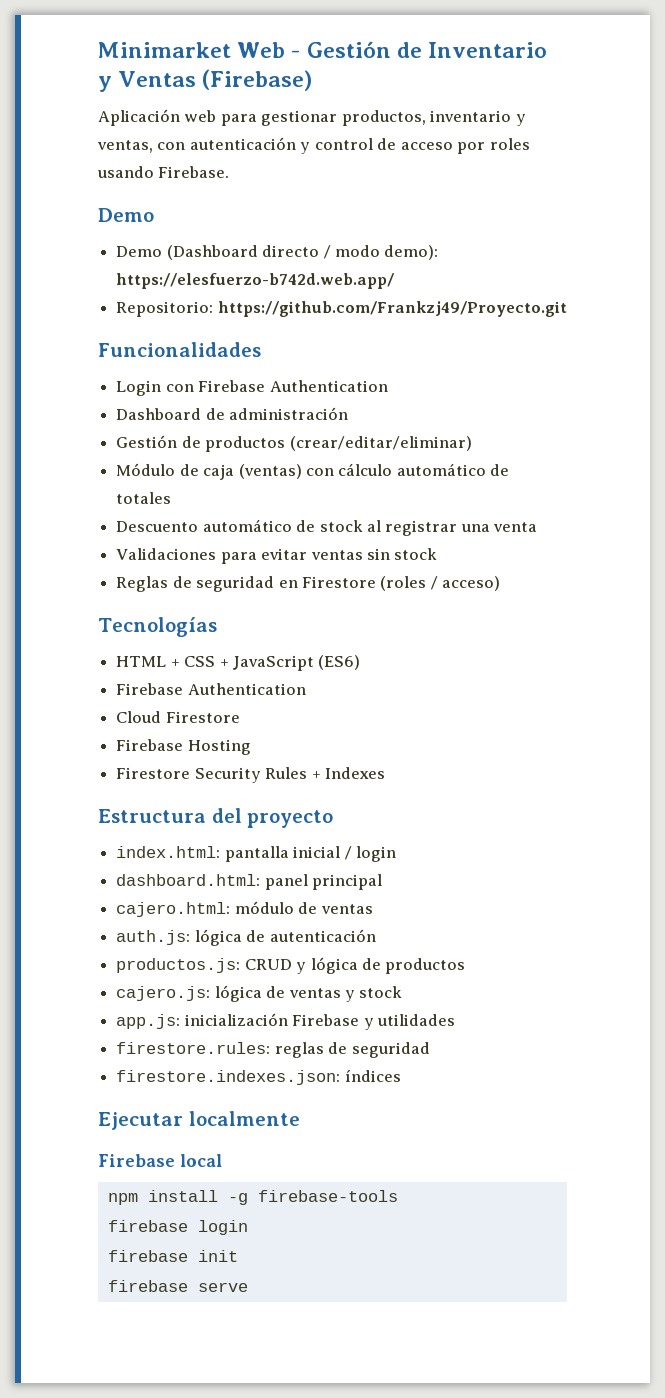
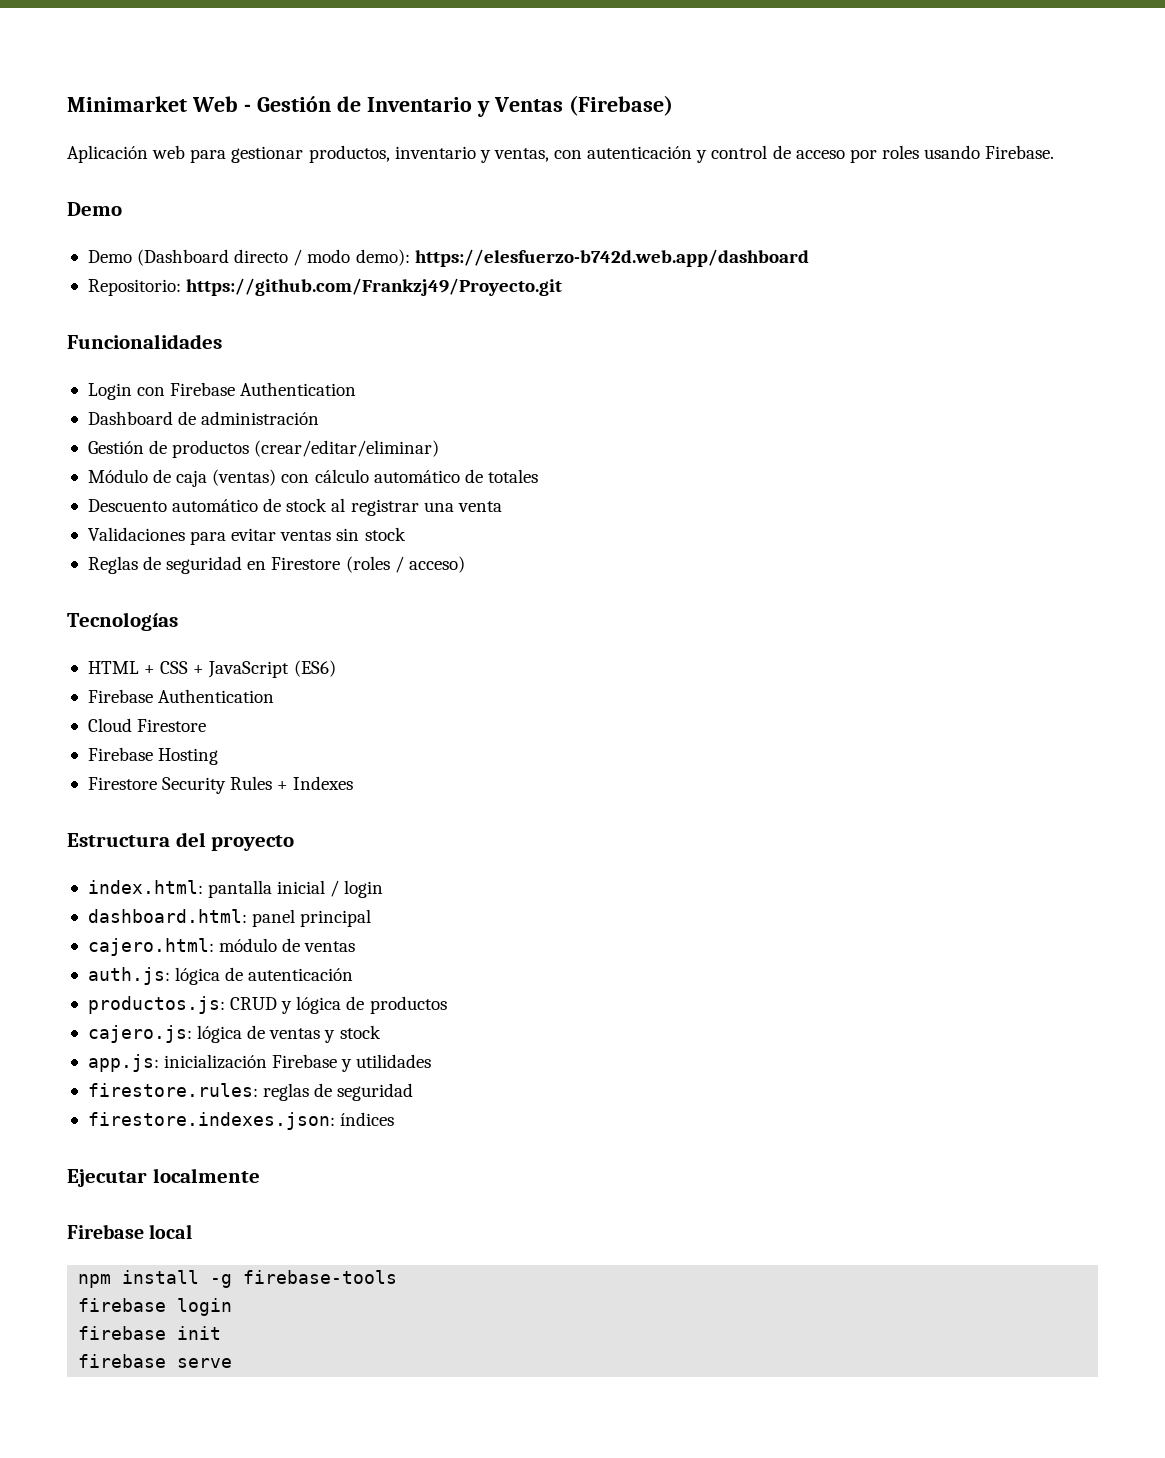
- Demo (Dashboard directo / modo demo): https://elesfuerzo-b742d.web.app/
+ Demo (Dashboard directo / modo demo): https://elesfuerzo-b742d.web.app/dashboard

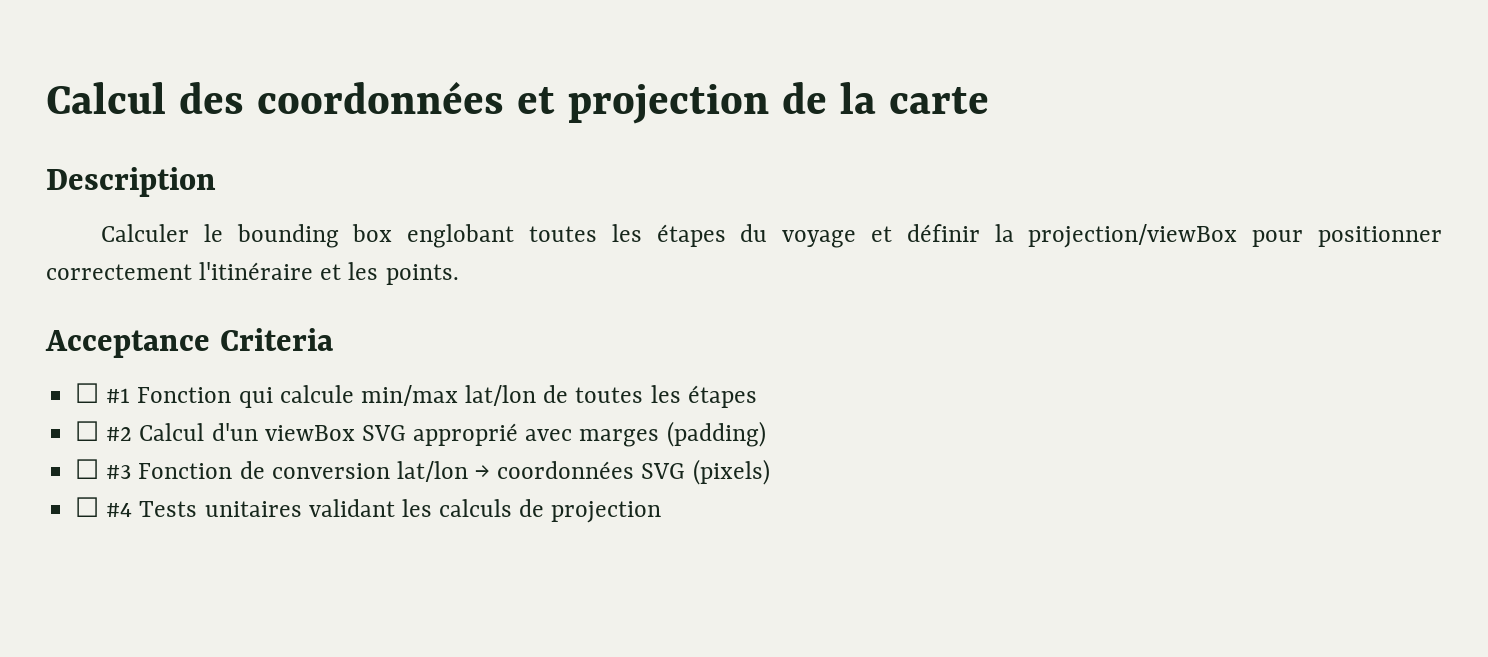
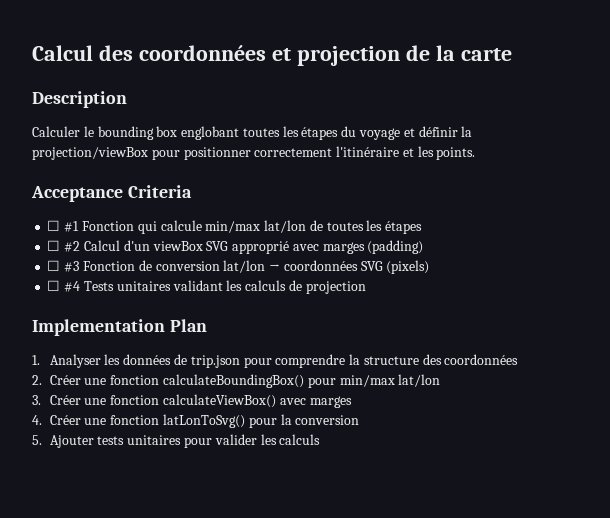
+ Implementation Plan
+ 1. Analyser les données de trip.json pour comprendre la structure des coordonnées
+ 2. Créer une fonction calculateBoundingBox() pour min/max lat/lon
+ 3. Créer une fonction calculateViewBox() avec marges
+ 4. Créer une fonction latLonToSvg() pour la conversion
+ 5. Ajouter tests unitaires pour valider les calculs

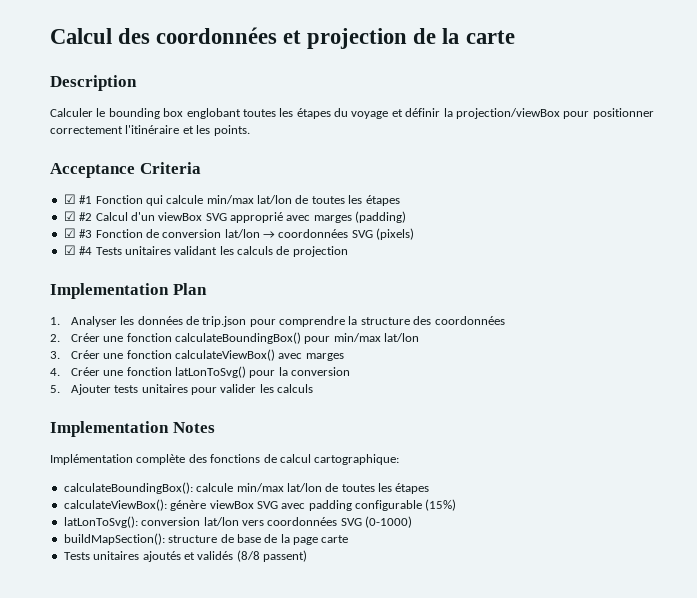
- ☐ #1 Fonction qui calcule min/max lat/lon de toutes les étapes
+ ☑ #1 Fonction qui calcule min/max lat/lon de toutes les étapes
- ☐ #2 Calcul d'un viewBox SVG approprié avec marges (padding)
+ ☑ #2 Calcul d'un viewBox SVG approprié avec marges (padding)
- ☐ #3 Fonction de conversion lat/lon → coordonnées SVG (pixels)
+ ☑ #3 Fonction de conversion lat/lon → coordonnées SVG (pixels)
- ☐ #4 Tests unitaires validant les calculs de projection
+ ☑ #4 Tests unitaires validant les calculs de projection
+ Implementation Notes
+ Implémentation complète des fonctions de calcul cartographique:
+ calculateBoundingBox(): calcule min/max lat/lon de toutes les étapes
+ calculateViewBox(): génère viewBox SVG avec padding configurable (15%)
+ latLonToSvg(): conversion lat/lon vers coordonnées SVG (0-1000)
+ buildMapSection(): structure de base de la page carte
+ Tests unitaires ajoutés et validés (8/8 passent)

-=-=-=-=-

■ **Problem to work on**
From the records above, pull every line that has the string "marges" and copy it.

■ **Problem solution**
+ 3. Créer une fonction calculateViewBox() avec marges
- ☐ #2 Calcul d'un viewBox SVG approprié avec marges (padding)
+ ☑ #2 Calcul d'un viewBox SVG approprié avec marges (padding)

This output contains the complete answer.